Defending at Machine-Speed: Accelerated Threat Hunting with Open Weight LLM Models

Artificial intelligence is accelerating the pace of cyber operations through the improved convenience, scale, and automation of tasks. To keep parity with efficiencies attackers will gain, defenders must employ AI to equal effect. The core of this challenge in a Security Operations Center (SOC) is applying human analysts to the tasks where their attention is most needed. With their ability to quickly and accurately process and interpret human language, Large Language Models (LLMs) are well-suited to address some of these topics, and reduce the overall cognitive burden of analysts when applied strategically. By identifying high-value use cases and engineering effective solutions, we can streamline defensive operations to keep pace with the accelerating threat landscape.

With Splunk DSDL 5.2, the engineering task is now much easier. We can test and deploy locally-hosted LLMs alongside Splunk to directly support inference on our data, without the security or privacy concerns of internal data leaving the network boundary. To identify a high-value use case, we want to determine the bottlenecks that currently require in-depth analyst attention.

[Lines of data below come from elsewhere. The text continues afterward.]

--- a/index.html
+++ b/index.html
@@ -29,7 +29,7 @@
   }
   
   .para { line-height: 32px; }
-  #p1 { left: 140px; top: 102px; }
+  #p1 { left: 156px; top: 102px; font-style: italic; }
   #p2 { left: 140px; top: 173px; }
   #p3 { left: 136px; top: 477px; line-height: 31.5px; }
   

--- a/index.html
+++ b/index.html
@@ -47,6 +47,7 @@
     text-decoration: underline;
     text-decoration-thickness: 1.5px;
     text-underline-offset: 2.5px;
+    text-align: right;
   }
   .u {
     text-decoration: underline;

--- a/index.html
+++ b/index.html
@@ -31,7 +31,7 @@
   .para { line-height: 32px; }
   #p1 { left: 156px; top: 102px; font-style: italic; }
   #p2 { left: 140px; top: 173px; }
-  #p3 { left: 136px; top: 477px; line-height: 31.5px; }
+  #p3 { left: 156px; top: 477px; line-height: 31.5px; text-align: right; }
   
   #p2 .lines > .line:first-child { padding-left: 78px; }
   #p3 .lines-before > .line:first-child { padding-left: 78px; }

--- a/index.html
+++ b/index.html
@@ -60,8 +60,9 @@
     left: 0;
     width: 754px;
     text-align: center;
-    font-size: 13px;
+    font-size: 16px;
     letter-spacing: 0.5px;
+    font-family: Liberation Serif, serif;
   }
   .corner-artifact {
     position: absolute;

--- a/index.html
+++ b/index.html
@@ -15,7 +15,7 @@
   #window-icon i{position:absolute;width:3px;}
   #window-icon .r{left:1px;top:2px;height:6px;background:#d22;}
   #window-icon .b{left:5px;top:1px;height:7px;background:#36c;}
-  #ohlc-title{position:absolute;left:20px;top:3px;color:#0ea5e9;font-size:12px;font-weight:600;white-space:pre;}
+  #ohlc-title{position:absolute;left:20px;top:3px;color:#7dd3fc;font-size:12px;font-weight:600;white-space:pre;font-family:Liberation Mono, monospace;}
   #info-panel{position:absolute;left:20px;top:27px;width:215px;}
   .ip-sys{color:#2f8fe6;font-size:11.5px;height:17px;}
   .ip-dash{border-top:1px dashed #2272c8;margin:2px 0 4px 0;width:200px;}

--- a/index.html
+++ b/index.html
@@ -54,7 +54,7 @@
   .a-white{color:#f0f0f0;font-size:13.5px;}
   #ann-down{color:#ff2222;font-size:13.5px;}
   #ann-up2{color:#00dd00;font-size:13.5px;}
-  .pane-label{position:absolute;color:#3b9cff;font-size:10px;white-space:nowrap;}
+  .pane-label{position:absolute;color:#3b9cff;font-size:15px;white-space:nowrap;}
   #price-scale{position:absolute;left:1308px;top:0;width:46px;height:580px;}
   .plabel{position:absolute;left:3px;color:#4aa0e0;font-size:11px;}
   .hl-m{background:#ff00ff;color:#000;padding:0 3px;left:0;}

With the rise of living-off-the-land attack techniques, attackers perform actions using tools that are allowed, and already present, inside the environment. PowerShell, for example, is often as legitimately useful for administrators as it is for ill-intentioned attackers, and its use requires an analyst to investigate context before making a final determination on the nature of the code’s intent. This challenge also aligns well with one of the strengths of LLMs derived from understanding human language – code interpretability. By deploying multiple local LLMs alongside a Splunk environment, we will test their ability to classify the intent of PowerShell scripts. We can use this as a pre-screening step by applying a prediction label of ‘malicious’ or ‘benign’ on each event. By injecting a language model into later stages of a threat hunting workflow, we can reduce the initial classification time of an event by up to 99%[1]!

The Setup

The first step in evaluating the feasibility of this idea is to assess the out-of-the-box ability of Language Models to accurately classify the intention of PowerShell scripts. After installing DSDL 5.2, we created a deduplicated, labeled dataset with balanced classes, compiled from samples of prior research. We used a constant seed value to create a reproducible, pseudo-random sample from the dataset, to ensure a comparable evaluation of each model.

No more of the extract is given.